Content starts
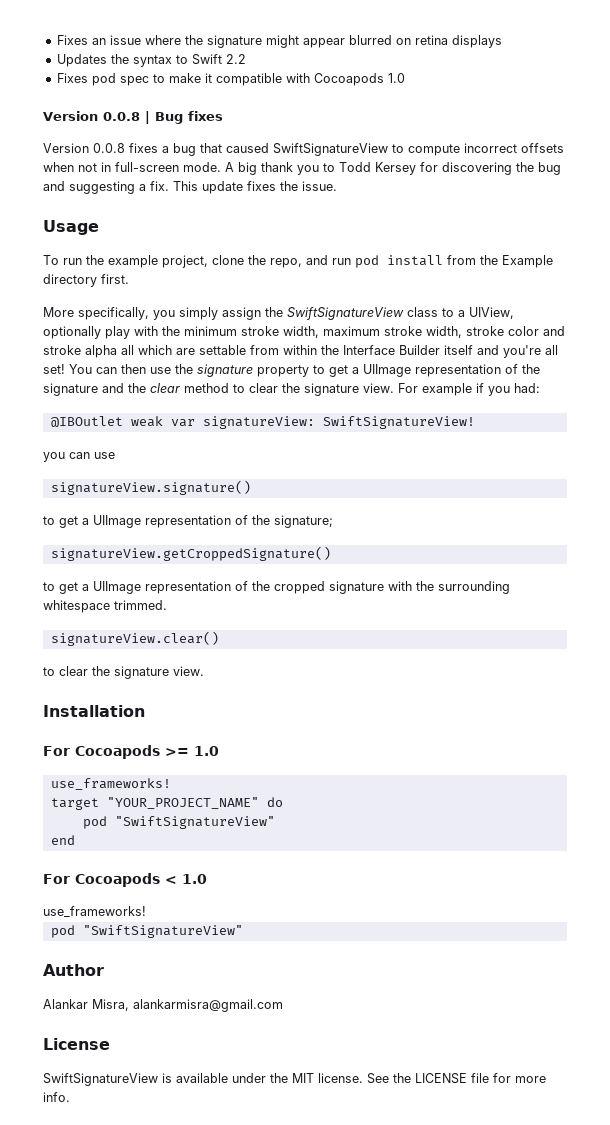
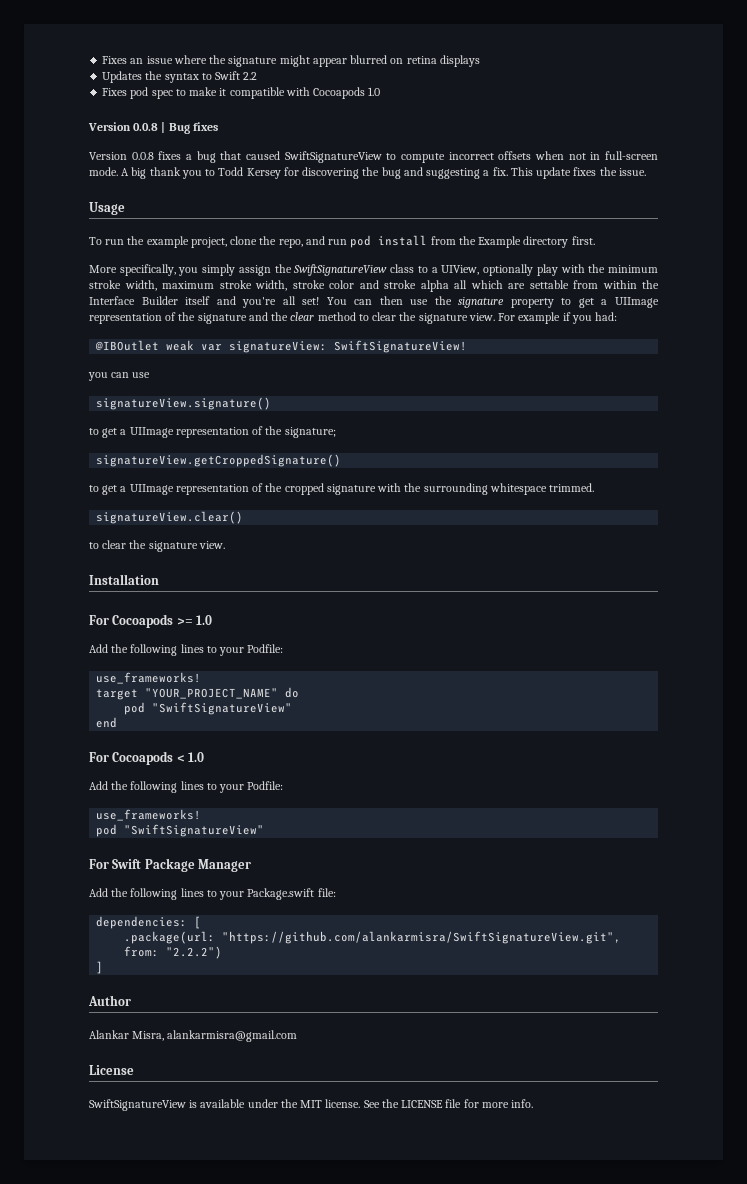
  For Cocoapods >= 1.0
+ Add the following lines to your Podfile:
  For Cocoapods < 1.0
+ Add the following lines to your Podfile:
  use_frameworks!
  pod "SwiftSignatureView"
+ For Swift Package Manager
+ Add the following lines to your Package.swift file:
+ dependencies: [
+ .package(url: "https://github.com/alankarmisra/SwiftSignatureView.git", from: "2.2.2")
+ ]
Content ends
Return the data exactly as it stands, minus the pictures.

  For Cocoapods >= 1.0
+ Add the following lines to your Podfile:
  For Cocoapods < 1.0
+ Add the following lines to your Podfile:
  use_frameworks!
  pod "SwiftSignatureView"
+ For Swift Package Manager
+ Add the following lines to your Package.swift file:
+ dependencies: [
+ .package(url: "https://github.com/alankarmisra/SwiftSignatureView.git", from: "2.2.2")
+ ]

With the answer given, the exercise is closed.